🤖 AI Summary
Addressing robustness and reliability challenges in certifying real-time vision-based landing systems for aviation safety-critical applications, this paper proposes a pose estimation framework with runtime assurance capabilities. Methodologically: (1) it introduces a spatial Soft-Argmax-based probabilistic keypoint regression architecture compatible with multiple lightweight visual backbones; (2) it formulates a principled loss function enabling pixel-level, calibrated uncertainty estimation; and (3) it integrates a residual-type Receiver Autonomous Integrity Monitoring (RAIM) mechanism to enable online output integrity monitoring and anomaly rejection. Experiments on a runway imagery dataset demonstrate that the method surpasses baseline approaches in pose estimation accuracy, achieves sub-pixel–calibrated uncertainty estimates, and significantly improves downstream fault detection reliability. Collectively, this work provides a verifiable, certification-oriented technical pathway for data-driven vision systems seeking airworthiness approval.
📝 Abstract
Recent advances in data-driven computer vision have enabled robust autonomous navigation capabilities for civil aviation, including automated landing and runway detection. However, ensuring that these systems meet the robustness and safety requirements for aviation applications remains a major challenge. In this work, we present a practical vision-based pipeline for aircraft pose estimation from runway images that represents a step toward the ability to certify these systems for use in safety-critical aviation applications.
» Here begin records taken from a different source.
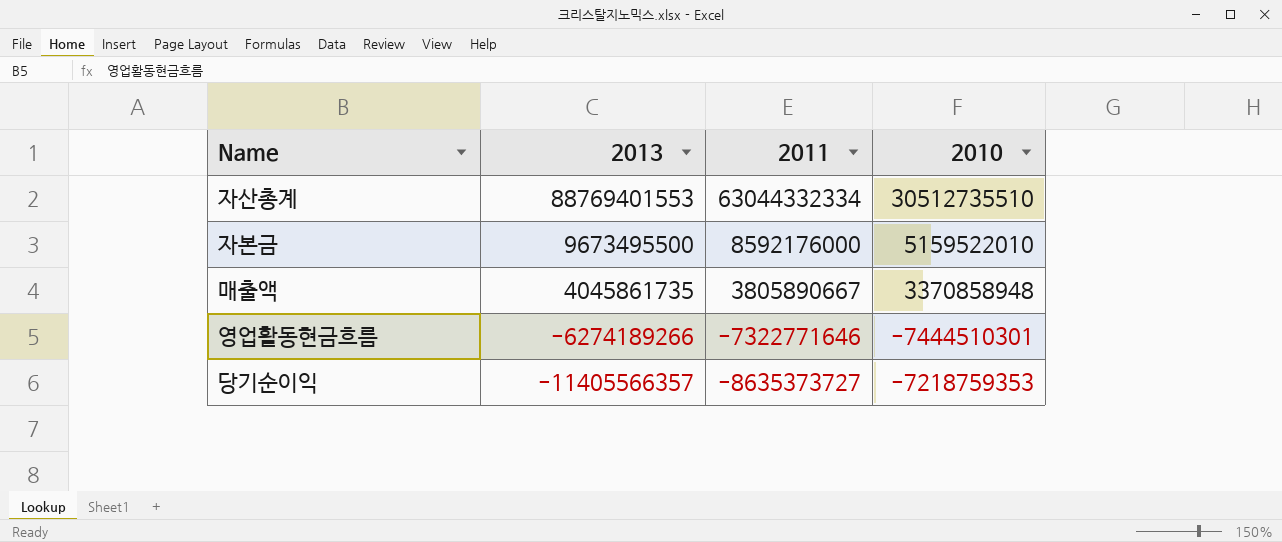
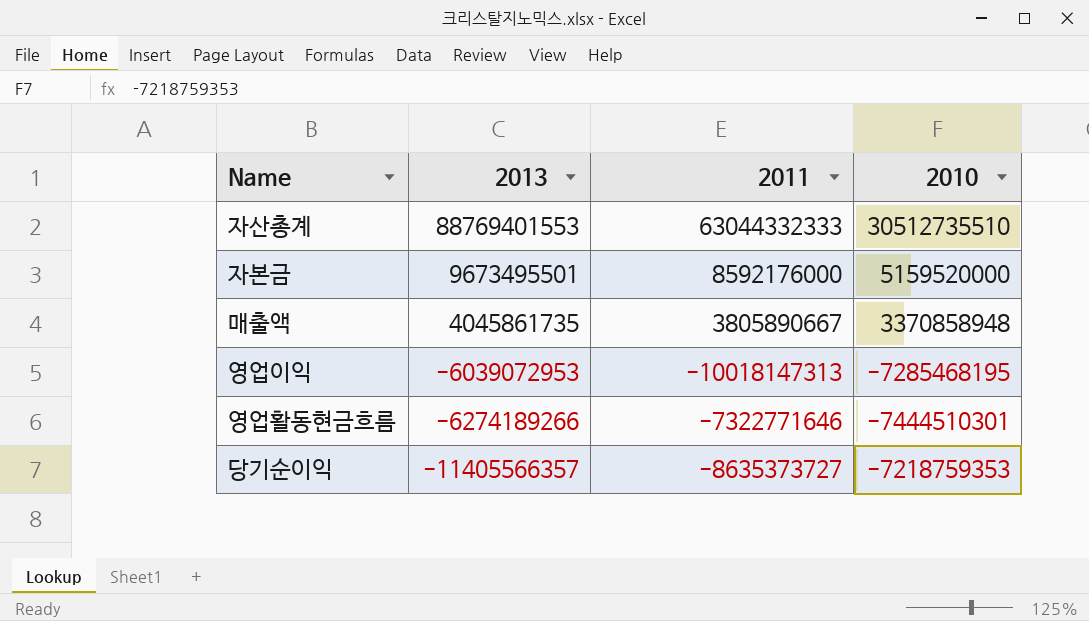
자산총계 | 2011: 63044332334 -> 63044332333
자본금 | 2013: 9673495500 -> 9673495501
자본금 | 2010: 5159522010 -> 5159520000
row 영업이익: none -> -6039072953 | -10018147313 | -7285468195

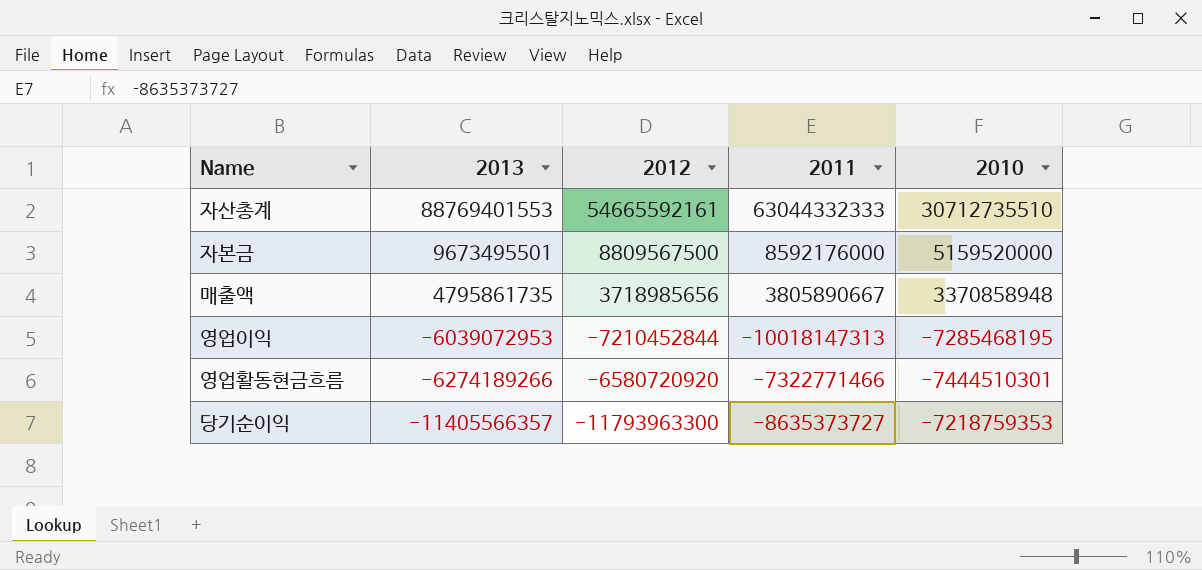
column 2012 | position: none -> 3
자산총계 | 2010: 30512735510 -> 30712735510
매출액 | 2013: 4045861735 -> 4795861735
영업활동현금흐름 | 2011: -7322771646 -> -7322771466

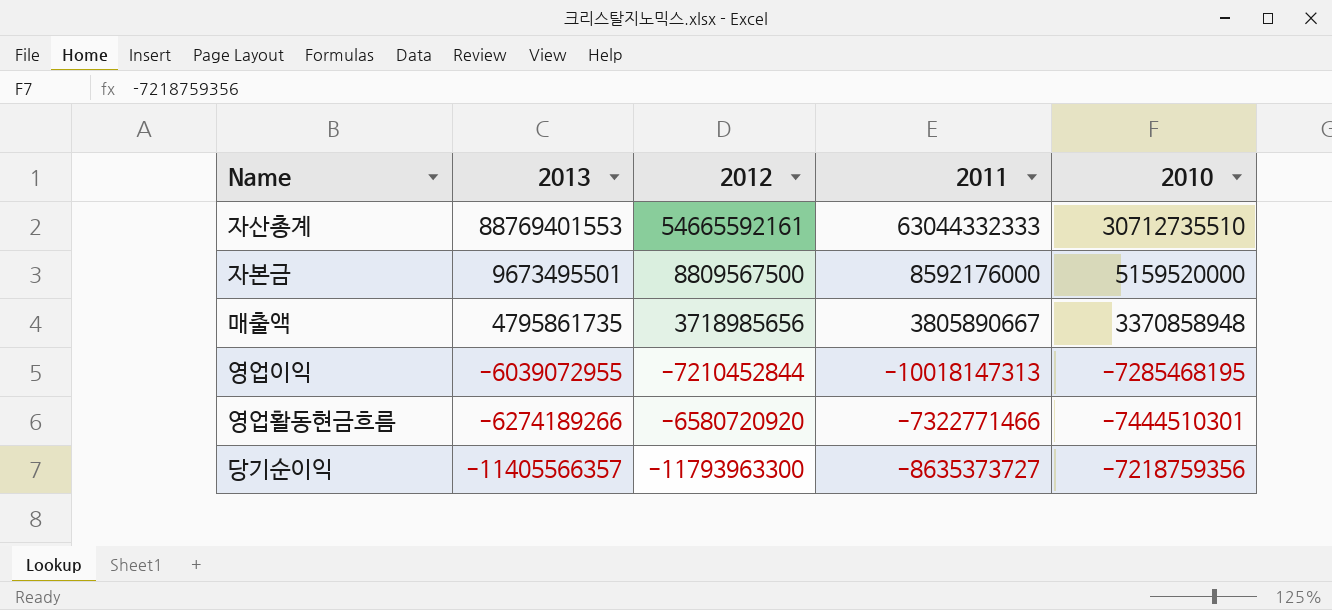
영업이익 | 2013: -6039072953 -> -6039072955
당기순이익 | 2010: -7218759353 -> -7218759356

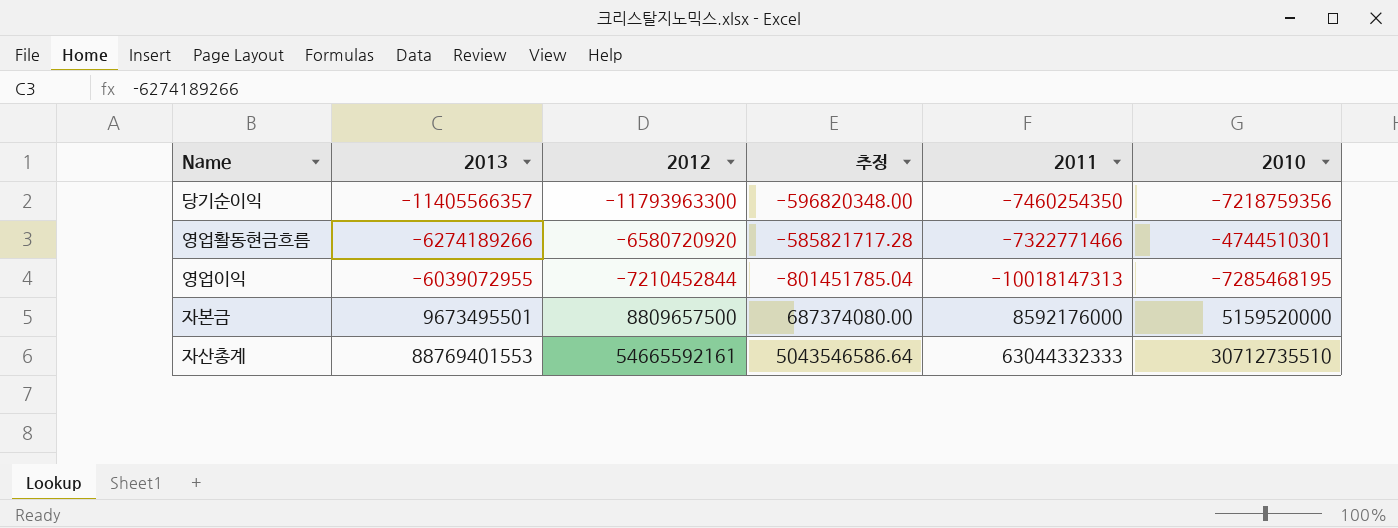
row order: 2013 descending -> 2013 ascending
column 추정 | formula: none -> [2011] * 0.08
row 매출액: 4795861735 | 3718985656 | 3805890667 | 3370858948 -> none
당기순이익 | 2011: -8635373727 -> -7460254350
영업활동현금흐름 | 2010: -7444510301 -> -4744510301
자본금 | 2012: 8809567500 -> 8809657500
Our approach features three key innovations: (i) an efficient, flexible neural architecture based on a spatial Soft Argmax operator for probabilistic keypoint regression, supporting diverse vision backbones with real-time inference; (ii) a principled loss function producing calibrated predictive uncertainties, which are evaluated via sharpness and calibration metrics; and (iii) an adaptation of Residual-based Receiver Autonomous Integrity Monitoring (RAIM), enabling runtime detection and rejection of faulty model outputs. We implement and evaluate our pose estimation pipeline on a dataset of runway images. We show that our model outperforms baseline architectures in terms of accuracy while also producing well-calibrated uncertainty estimates with sub-pixel precision that can be used downstream for fault detection.